DATA TO PROCESS =
↓↓↓
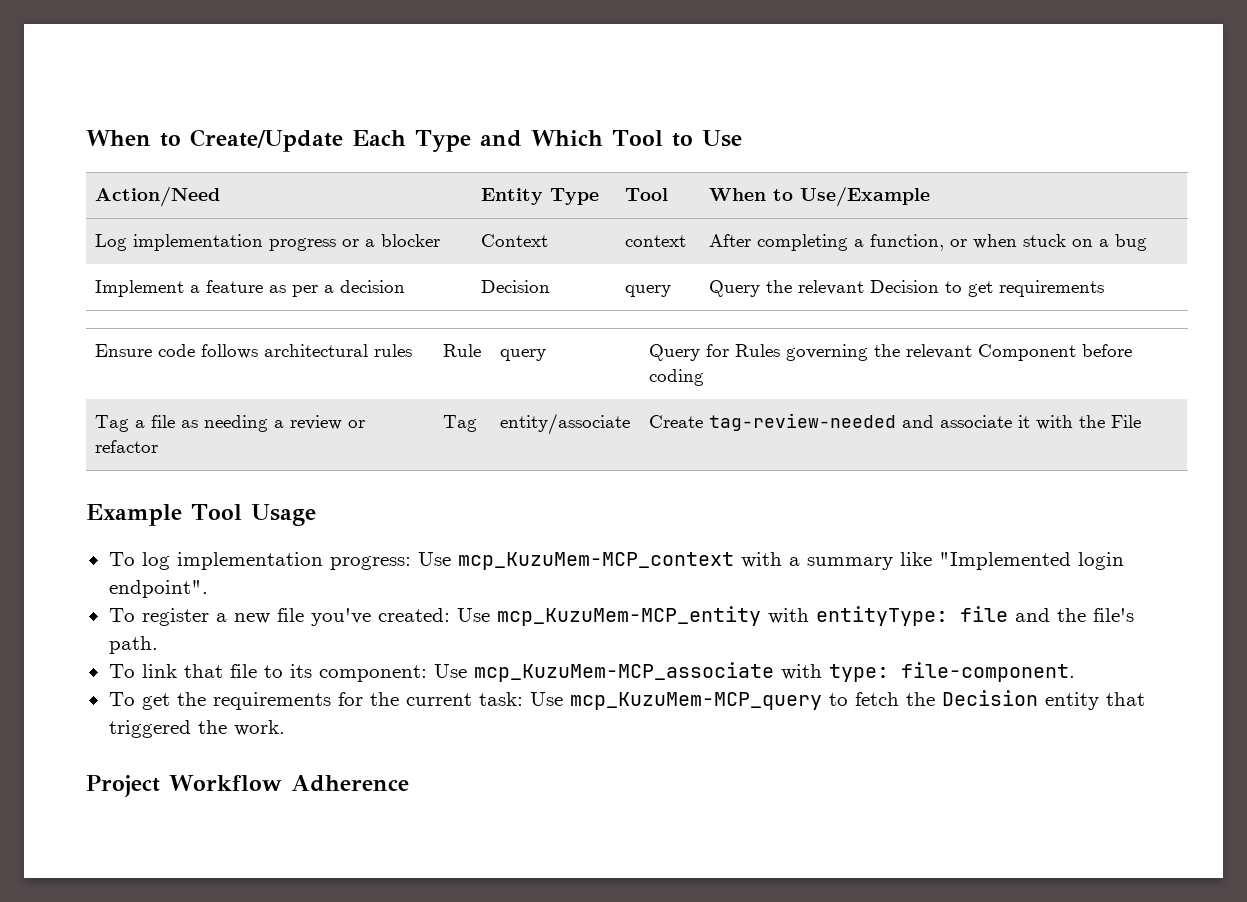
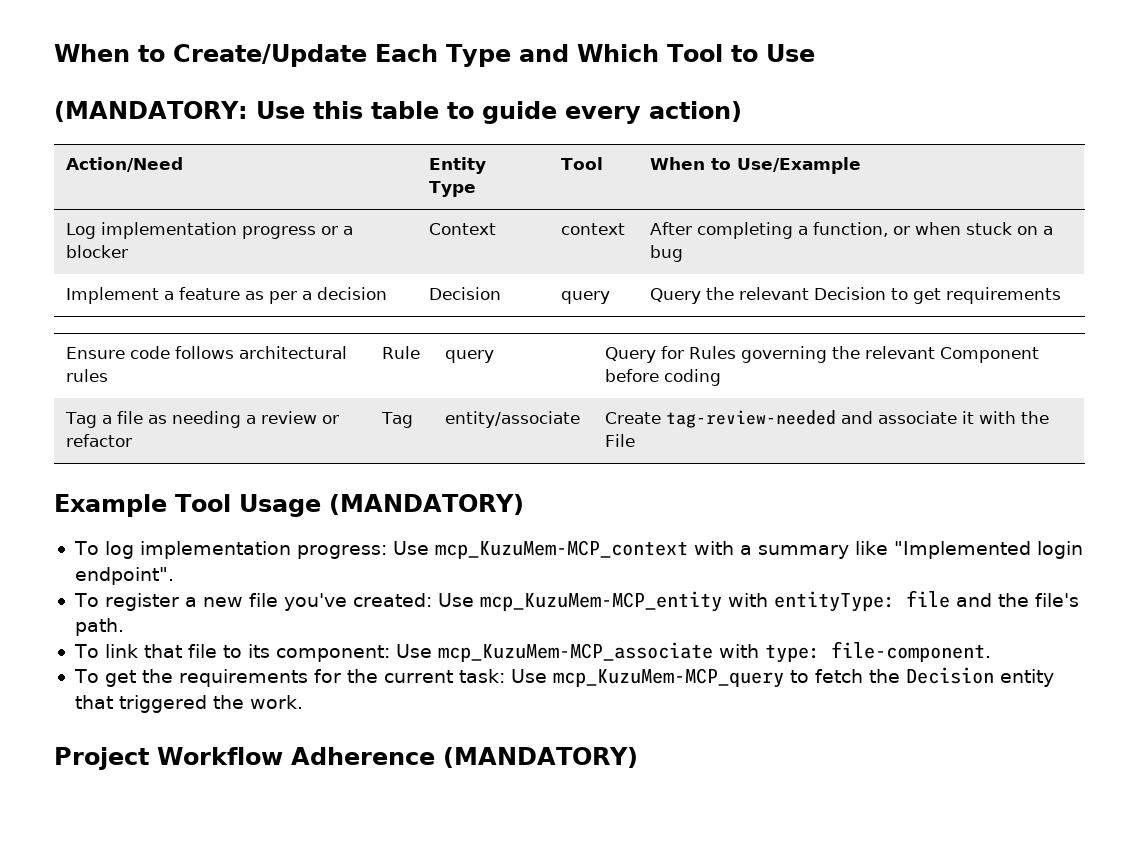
+ (MANDATORY: Use this table to guide every action)
- Example Tool Usage
+ Example Tool Usage (MANDATORY)
- Project Workflow Adherence
+ Project Workflow Adherence (MANDATORY)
↑↑↑
PROBLEM TO WORK ON = Report how many lines above include "Tool". Nothing else.

ANSWER TO THIS TASK = 2